Fortunately, the spirit of duty and engagement that existed in my days of youth are still present amongst members of the legal profession today. In fact, many large to medium sized legal firms have discovered that idealism about the cause of justice, upholding the rule of law and protecting human rights, may even be stronger today than in earlier times. Lawyers with dedication to these high values of the legal profession will often be attracted to undertake the less inspiring work if there is a leavening of pro bono advising that quickens the hearts of young lawyers.
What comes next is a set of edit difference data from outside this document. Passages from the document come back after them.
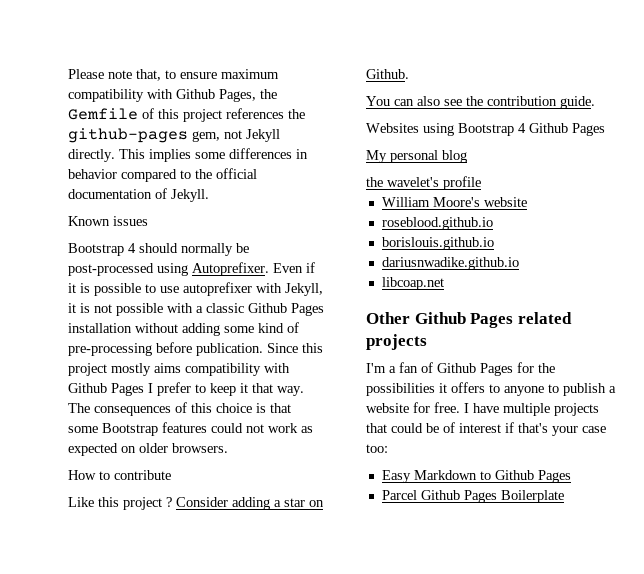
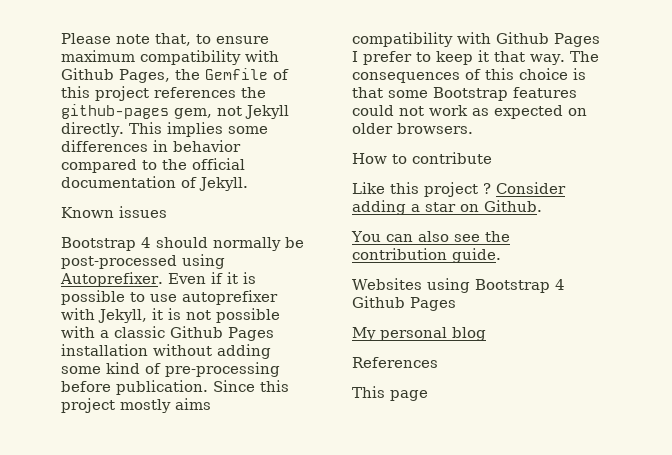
[366,176,481,190] [381,197,527,207] [381,217,493,230] [381,237,494,250] [381,257,519,270] [381,277,444,290] [366,312,572,328] [366,334,427,350] [366,362,555,376] [366,382,616,396] [366,402,599,416] [366,422,606,436] [366,444,388,453] [381,470,571,483] [381,490,564,503] the wavelet's profile // William Moore's website // roseblood.github.io // borislouis.github.io // dariusnwadike.github.io // libcoap.net // Other Github Pages related projects // I'm a fan of Github Pages for the possibilities it offers to anyone to publish a website for free. I have multiple projects that could be of interest if that's your case too: // Easy Markdown to Github Pages // Parcel Github Pages Boilerplate -> [352,357,438,368] [352,386,428,401] References // This page

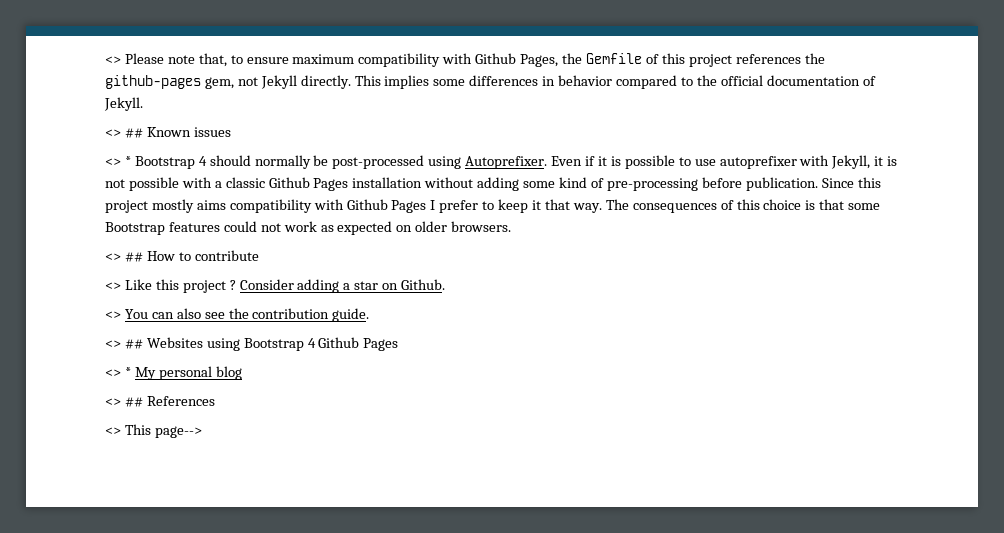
(61, 38) none -> [105,56,121,64] <>
(248, 184) none -> [105,128,143,138] <> ##
(167, 212) none -> [105,156,131,166] <> *
(473, 128) none -> [105,252,143,262] <> ##
(492, 158) none -> [105,282,121,290] <>
(542, 206) none -> [105,311,121,319] <>
(501, 255) none -> [105,339,143,349] <> ##
(456, 304) none -> [105,367,131,377] <> *
(486, 334) none -> [105,397,143,407] <> ##
[352,386,428,401] This page -> [105,424,202,438] <> This page-->

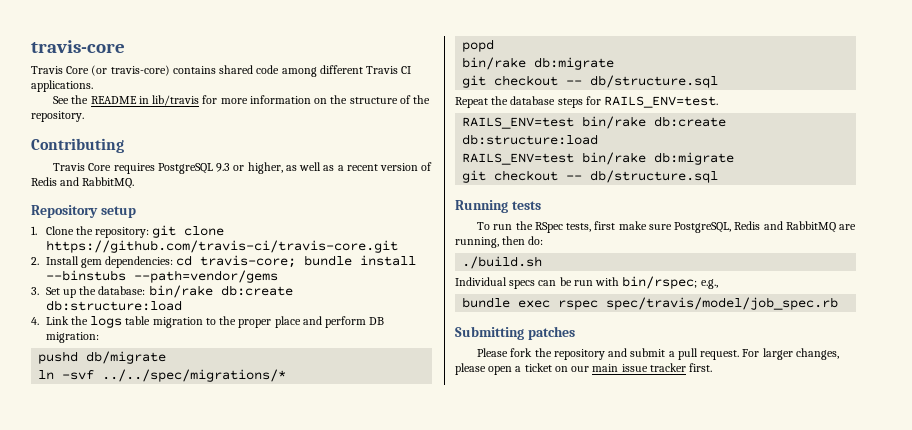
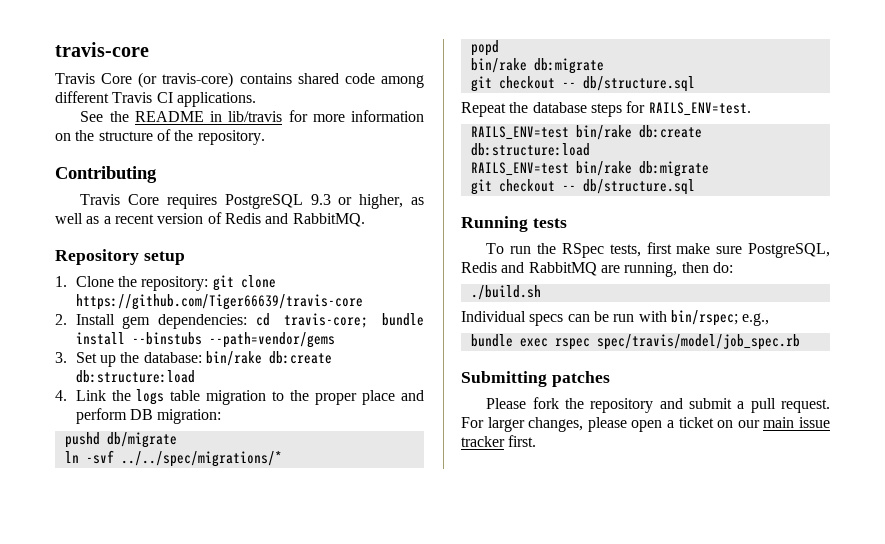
[45,240,398,253] https://github.com/travis-ci/travis-core.git -> [75,294,363,310] https://github.com/Tiger66639/travis-core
In the Fourth Edition of this Manual, there are a number of new sections that reflect the changing face of pro bono work today:
- A new chapter on evaluation and impact measurement, specifically drawn for use in relation to pro bono programs;
- An expanded chapter on assisting clients with diverse needs, including lawyers working with First Nations Peoples, clients with culturally and linguistically diverse backgrounds, clients requiring interpreter services and clients with disabilities;
- Additional materials on managing a pro bono practice, with a new focus on management roles that can be engaged at different phases of the development of such a legal practice that reflects recognition of the vital importance of diversity;
- An updated section on delivering legal services virtually: a reality that had to be faced during COVID; and
- New pro bono policies; letters of engagement; and agreements with community organisations and legal advice clinics.
I applaud the Australian Pro Bono Centre for continuing, and enlarging, its work, to help otherwise excluded people to turn the theory of legal equality into something closer to reality.
I praise and thank fellow members of the legal profession who continue, but in a much more intensive way, the experiments with legal assistance upon which I devoted so many hours at the outset of my journey in the law. Young lawyers will be more adventurous. This Manual will show how it is done.
The Hon. Michael Kirby AC CMG
11 November 2022
* President, NSW Court of Appeal (1984-96); Justice of the High Court of Australia (1996-2009); Honorary Life Member, International Bar Association (2022).